Египет и львы в последнее время преследуют литреда повсюду, и если львов ещё можно объяснить, то Египет остаётся загадкой, а впрочем, он и так – загадка.

Одна подруга Виктории, побывавшая в отличие от неё в Египте, отказывалась верить, что «эти люди могли построить пирамиды». Египтяне её чем-то невероятно разочаровали, но когда подруга хотела об этом рассказывать, Виктория не была настроена её слушать, а сейчас они уже лет пять как не общаются. Виктория умудрилась поссориться или прекратить общение со всеми, кто играл мало-мальски важную роль в её жизни. Сейчас из живых людей в ней присутствуют только мать, дочь Маруся и студенты. В эпизодах заняты соседи, случайные попутчики из маршруток, кассир ближайшего к дому супермаркета, а журналисты и редактор, у которого Виктория выпрашивает честно заработанные деньги, создают некий звуковой фон, похожий на шелест дождя или гул большого города.

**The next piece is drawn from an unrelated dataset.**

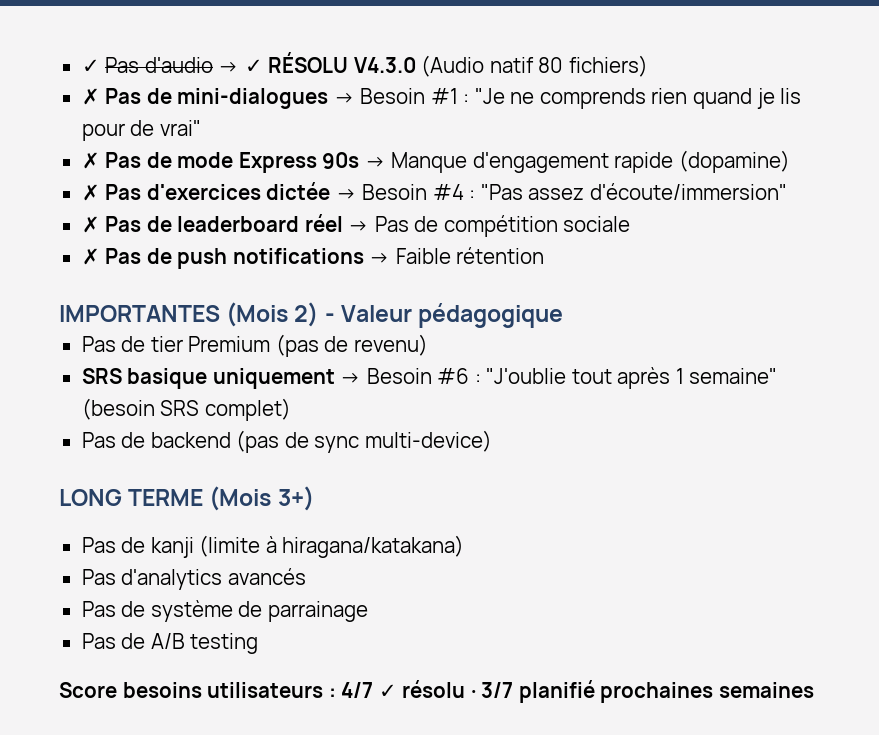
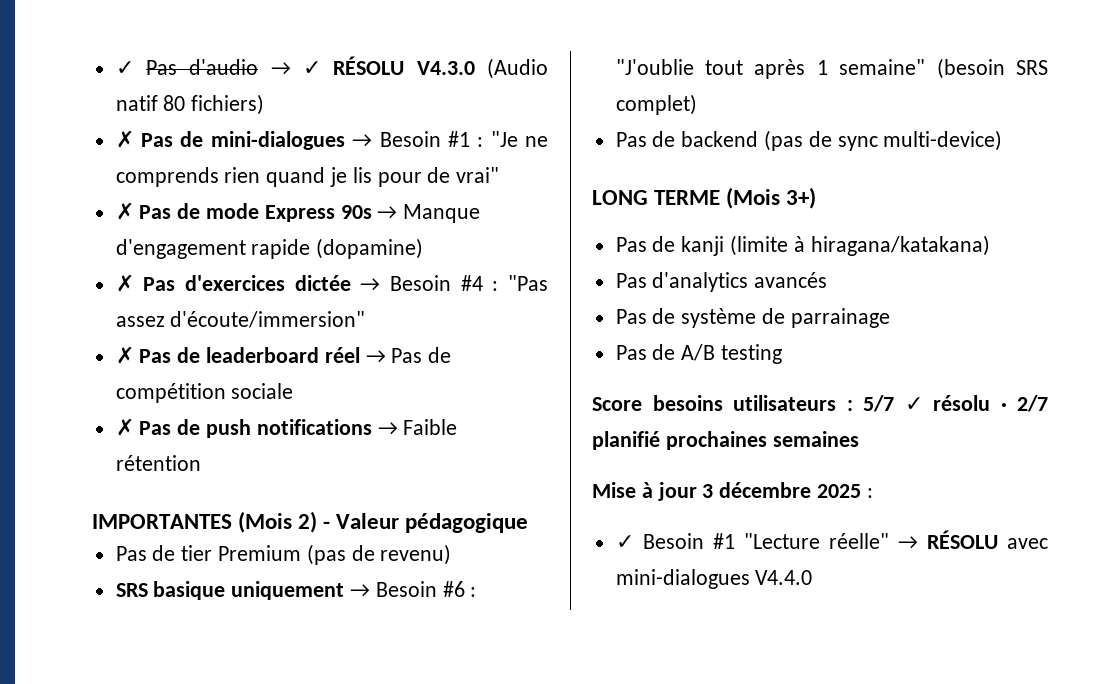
- Score besoins utilisateurs : 4/7 ✓ résolu · 3/7 planifié prochaines semaines
+ Score besoins utilisateurs : 5/7 ✓ résolu · 2/7 planifié prochaines semaines
+ Mise à jour 3 décembre 2025 :
+ ✓ Besoin #1 "Lecture réelle" → RÉSOLU avec mini-dialogues V4.4.0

Виктория огорчилась бы, узнав, что в журнале её считают заносчивой высокомерной заучкой, которая не прощает модному обозревателю злоупотреблений словом «коллаборация». На самом деле литред отличается от своих коллег не в лучшую для себя сторону. Виктории тоже хочется делать ошибки – чтобы потом кто-нибудь поправил и указал на неточности.

В первый год работы её пригласили на корпоративную вечеринку – Виктория пришла туда, нарядившись в платье с лёгким ароматом нафталина.

Вокруг были счастливые весёлые люди, а она видела вместо них слова, предложения, тексты, удачные или не слишком заголовки.